Note, however, that this method does not actually work with RDF on the client side .Because it is designed for SELECT (or ASK) queries, the Web application developer ends up working with lists of values in the application (more generally, a table or result set structure). Richard Cyganiak has suggested serializing entire RDF graphs using this method by using the query SELECT ?s ?p ?o WHERE { ?s ?p ?o } and treating the three-column result set as an RDF/JSON serialization. This is a clever idea, but results in a somewhat unwieldy JavaScript object representing a list of triples: if a list of triples is my goal, I'd rather use the Jim Ley simple object format. But in general, I'd rather have my RDF in a form where I can easily traverse the graph's relationships without worrying about subjects, predicates, and objects.

Additionally, the SPARQL SELECT query approach is a read-only approach. There is no current way to modify values returned from a SPARQL query and send the modified values (along with the query) back to an endpoint to change the underlying RDF graph(s).

JSONC, JSONI, and JSONP

Benjamin Nowack implemented the SPARQL JSON results format in ARC (W3C license), and then went a bit further. He proposes three additions/modifications to the standard SPARQL JSON results which result in saved bandwidth, more directly usable structures, and the ability to instruct a SPARQL endpoint to return JavaScript above and beyond the results object itself.
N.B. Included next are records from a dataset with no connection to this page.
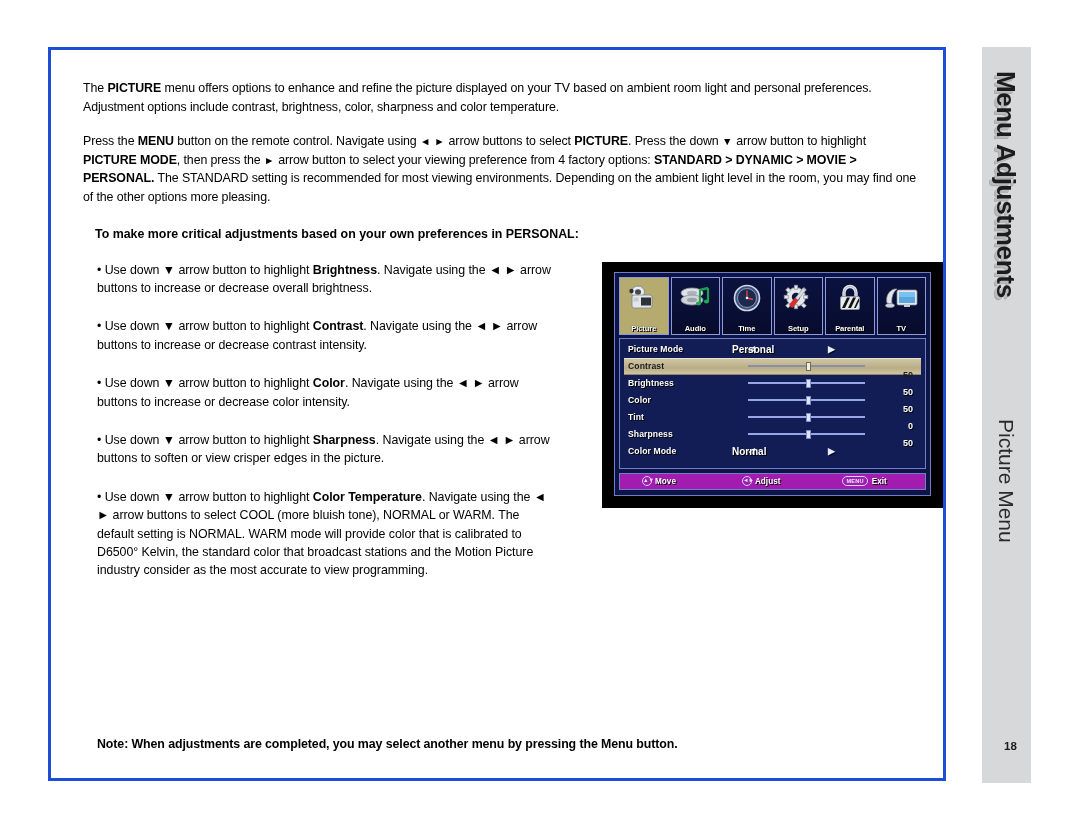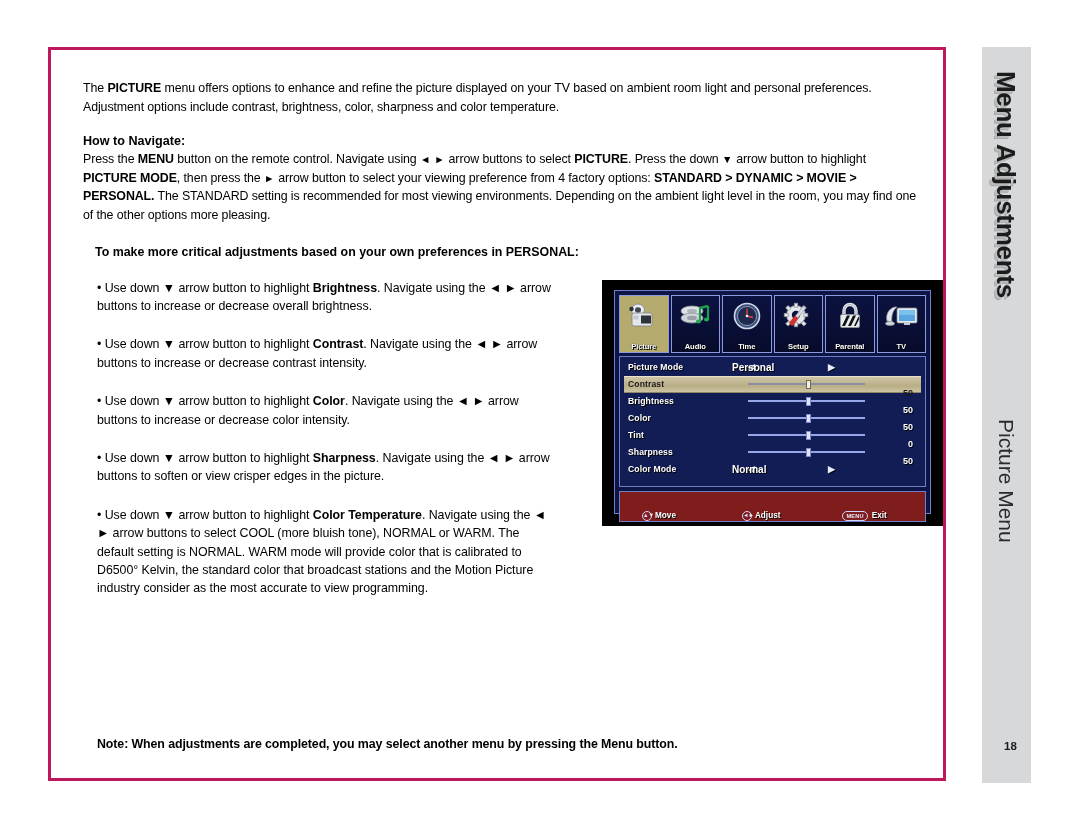"The PICTURE menu offers options" #content-box { border: 3px solid #be185d -> 3px solid #1d4ed8 }
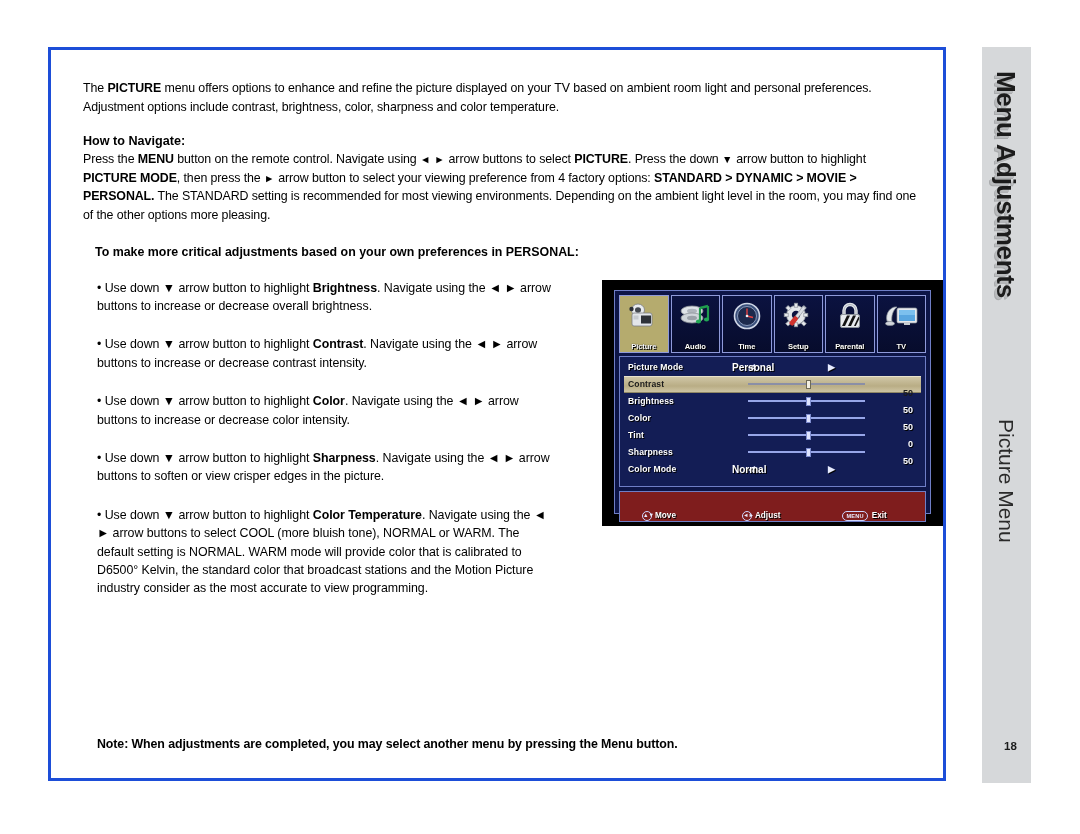"How to Navigate:" h3.sub { html: <h3>How to Navigate:</h3> -> none }
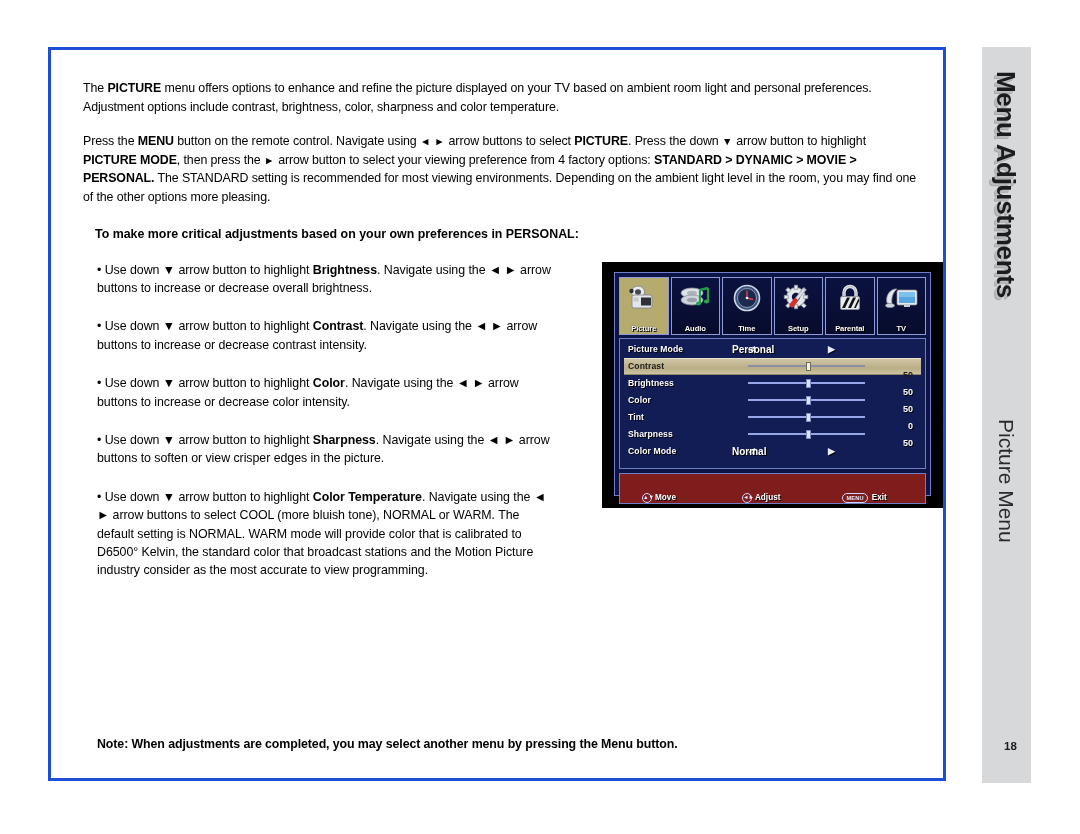"Move" .hint-frame { align-items: flex-end -> center; background: #7f1d1d -> #a21caf; height: 31px -> 17px }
  • JSONC: Benjamin suggests an additional jsonc parameter to a SPARQL endpoint; the value of this parameter instructs the server to flatten certain variables in the result set. The result structure contains only the string value of the flattened variables, rather than a full structure containing type, language, and datatype information.
  • JSONI: JSONI is another parameter to the SPARQL endpoint which instructs the server to return certain selected variables nested within others. Effectively, this allows certain variables within the result set to be indexed based on the values of other variables. This results in more naturally nested structures which can be more closely aligned with domain-specific models and hence more directly useful by JavaScript application developers.
  • JSONP: JSONP is one solution to the problem of cross-domain XMLHttpRequest security restrictions. The jsonp parameter to a SPARQL server would specify a function name which the resulting JSON object will be wrapped in in the returned value. This allows the SPARQL endpoint to be used via a <script src="..."></script> invocation which avoids the cross-domain limitation.
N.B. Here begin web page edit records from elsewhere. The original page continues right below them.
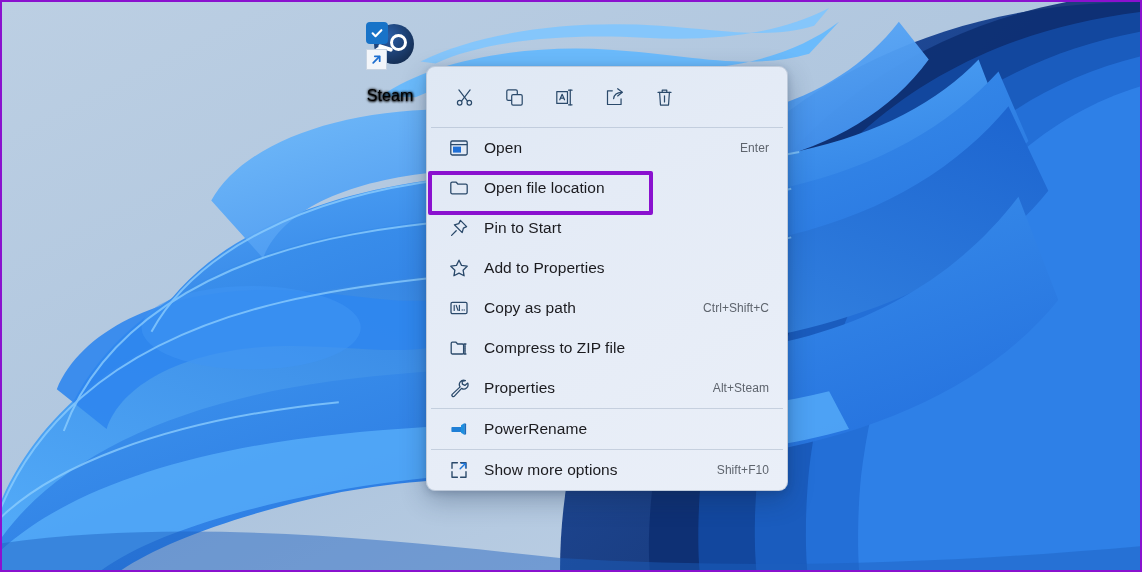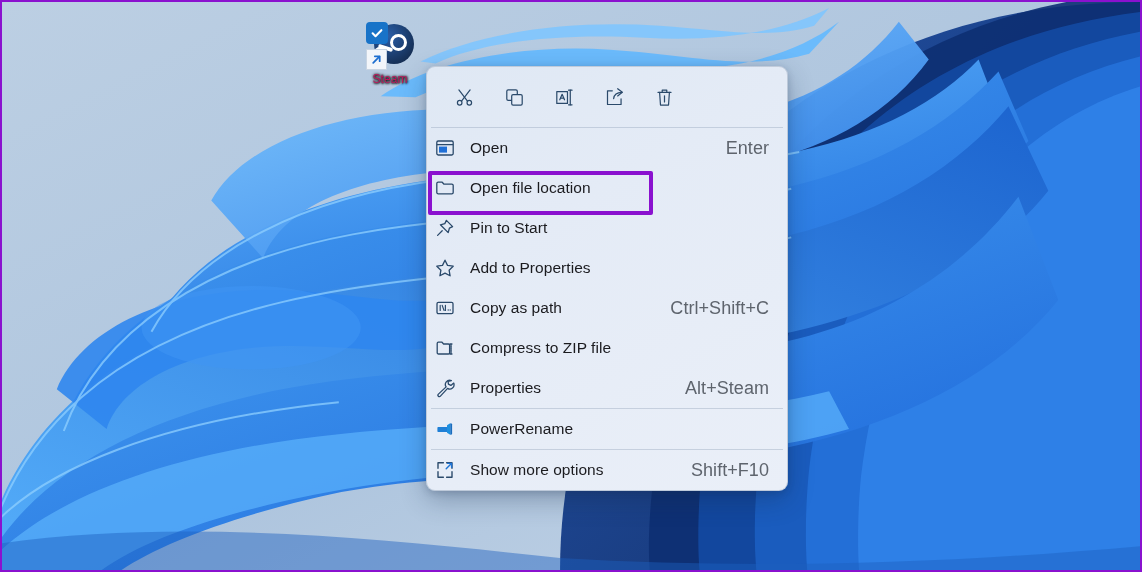"Steam" #desktop-icon .label { color: #be185d -> #000000; font-size: 12px -> 16px; margin-top: 2px -> 18px }
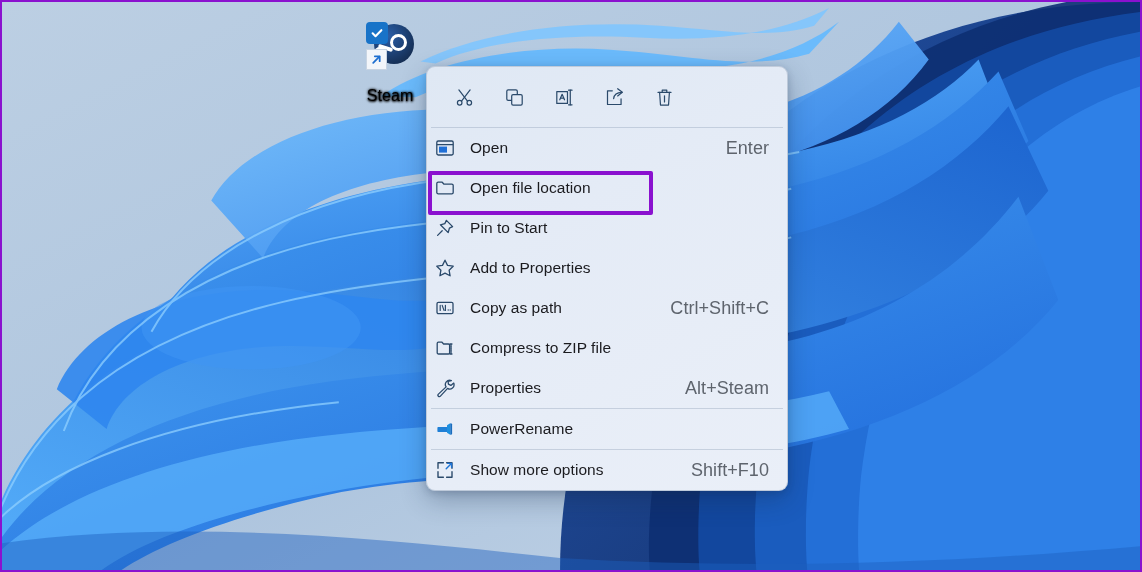"Open" .menu-item { padding: 0 14px 0 6px -> 0 14px 0 20px }
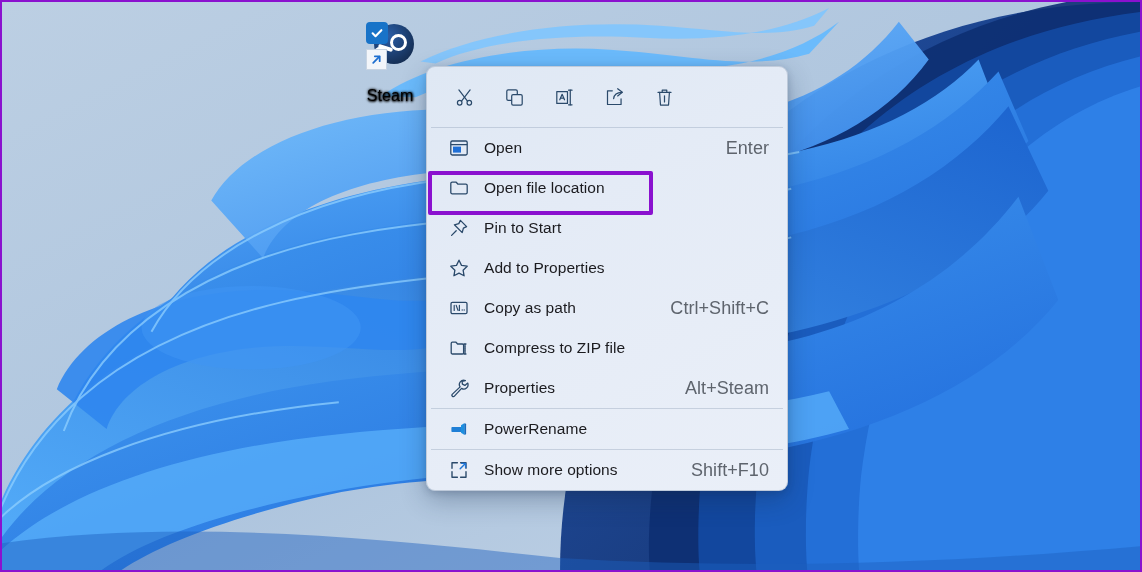"Enter" .menu-item .mi-accel { font-size: 18px -> 12px }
The first two methods here are similar to what the sparql.js feature provides on the client side for transforming the SPARQL JSON results format. By implementing them on the server, JSONC and JSONI can save significant bandwidth when returning large result sets. However, in most cases bandwidth concerns can be alleviated by sending gzip'ed content, and performing the transforms on the client allow for a much wider range of possible transformations (and no burden on SPARQL endpoints to support various transformations for interoperability). As far as I know, ARC is currently the only SPARQL endpoint that implements JSONC and JSONI.

JSONP is a reasonable solution in some cases to solving the cross-domain XMLHttpRequest problem. I believe that other SPARQL endpoints (Joseki, for instance) implement a similar option via an HTTP parameter named callback. Unfortunately, this method often breaks down with moderate-length SPARQL queries: these queries can generate HTTP query strings which are longer than either the browser (which parses the script element) or the server is willing to handle.

Queso

Queso is the Web application framework component of the IBM Semantic Layered Research Platform. It uses the Atom Publishing Protocol to allow a browser-based Web application to read and write RDF data from a server. RDF data is generated about all Atom entries and collections that are PUT or POSTed to the server using the Atom OWL ontology. In addition, the content of Atom entries can contain RDF as either RDF/XML or as XHTML marked up with RDFa; the Queso server extracts the RDF from this content and makes it available to SPARQL querying and to other (non-Web) applications.

By using the Atom Publishing Protocol, an application working against a Queso server can both read and write RDF data from that Queso server. While Queso does contain JavaScript libraries to parse the Atom XML format into usable JavaScript objects, libraries do not yet exist to extract RDF data from the content of the Atom entries. Nor do libraries exist yet that can take RDF represented in JavaScript (perhaps in the JIm Ley fashion) and serialize it to RDF/XML inthe content of an Atom entry. Current work with Queso has focused on rendering RDFa snippets via standard HTML DOM manipulation, but have not yet worked with the actual RDF data itself. In this way, Queso is an interesting application paradigm for working with RDF data on the Web, but it does not yet provide a way to work easily with domain-specific data within a browser-based development environment.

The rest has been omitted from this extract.